The McDonaldization of Society was first proposed by sociologist George Ritzer in an article for The Journal of American Culture and expanded in his 1993 book of the same name. Ritzer suggests that in the later part of the 20th century the socially-structured form of the fast-food restaurant has become the organizational force representing and extending the process of rationalization into the realm of everyday interaction and individual identity. McDonald's of the 1990s serves as the case model. The book introduced the term McDonaldization to learned discourse as a way to describe a social process which produces "mind-numbing sameness", according to a 2002 review of a related academic text.
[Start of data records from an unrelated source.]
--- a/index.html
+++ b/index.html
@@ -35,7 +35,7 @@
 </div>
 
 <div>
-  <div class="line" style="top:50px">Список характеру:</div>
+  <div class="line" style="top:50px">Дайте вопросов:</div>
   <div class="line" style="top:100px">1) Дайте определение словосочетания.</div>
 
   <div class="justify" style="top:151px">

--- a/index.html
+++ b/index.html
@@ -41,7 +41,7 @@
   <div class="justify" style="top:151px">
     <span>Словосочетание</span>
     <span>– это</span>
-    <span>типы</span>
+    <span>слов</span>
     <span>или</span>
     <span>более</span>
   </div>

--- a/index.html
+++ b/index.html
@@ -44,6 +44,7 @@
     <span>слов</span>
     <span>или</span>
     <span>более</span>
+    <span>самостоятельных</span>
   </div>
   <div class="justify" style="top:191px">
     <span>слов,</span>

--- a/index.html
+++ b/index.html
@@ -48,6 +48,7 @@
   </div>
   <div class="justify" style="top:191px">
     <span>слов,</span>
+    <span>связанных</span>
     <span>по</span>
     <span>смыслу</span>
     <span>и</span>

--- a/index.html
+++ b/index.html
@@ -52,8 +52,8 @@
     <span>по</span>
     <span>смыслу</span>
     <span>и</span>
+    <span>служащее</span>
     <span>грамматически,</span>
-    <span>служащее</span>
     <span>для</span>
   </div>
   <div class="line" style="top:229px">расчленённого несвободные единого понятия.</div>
In McDonaldization Ritzer expands and updates central elements from the work of Max Weber and produces a critical analysis of the impact of social-structural change on human interaction and identity. The central theme in Weber's analysis of modern society was the process of rationalization; a far-reaching process whereby traditional modes of thinking were replaced by an ends/means analysis concerned with efficiency and formalized social control. Weber argued that the archetypal manifestation of this process was the bureaucracy; a large, formal organization characterized by a hierarchical authority structure, well-established division of labor, written rules and regulations, impersonality and a concern for technical competence. Bureaucratic organizations not only represent the process of rationalization, the structure they impose on human interaction and thinking furthers the process, leading to an increasingly rationalized world. The process affects all aspects of everyday life.

== Applications and alternatives to the McDonaldization concept ==
McDonaldization is mentioned in over 8,600 publications and has been applied to countless institutions from archives to universities and zoos.

However, there are also critics of the concept. Aaron Ahuvia and Elif Izberk-Bilgin argue that while McDonaldization represents a particular collection of forces, there is a countertrend in post-industrial societies they call eBayization. Whereas McDonaldization produces homogeneity and predictability, eBayization provides variety, adventure, and surprise. Tony Blackshaw presents IKEAization as another countertrend, distinguished by seven dimensions:

- Home (another word for Community)
- Democracy
- Incalculability and Unpredictability
- Provincialism
- Protestant Work Ethic
- Cool
- Freedom.

On the 40th anniversary of Ritzer's article, The Journal of American Culture published 'Unwrapping the McDonald's model: An introduction to dynamic social theory', in which Titus Alexander argues that "Ritzer's analysis does not enable people to solve social problems or improve society. If anything, it paralyzes people into believing McDonaldization is an unstoppable behemoth they are powerless to influence." Alexander uses McDonald's to illustrate the thesis that institutions are everyday social experiments which embody knowledge about how to do things in society. McDonald's itself continuously adapts to difficult cultures and contexts using nine distinct layers of analysis. Alexander aims to show how social research can empower people to improve society by working on institutions as social models ("dynamic social theories"), citing Toyota, the Buurtzorg model of social care, and cooperatives as alternative models to McDonaldization.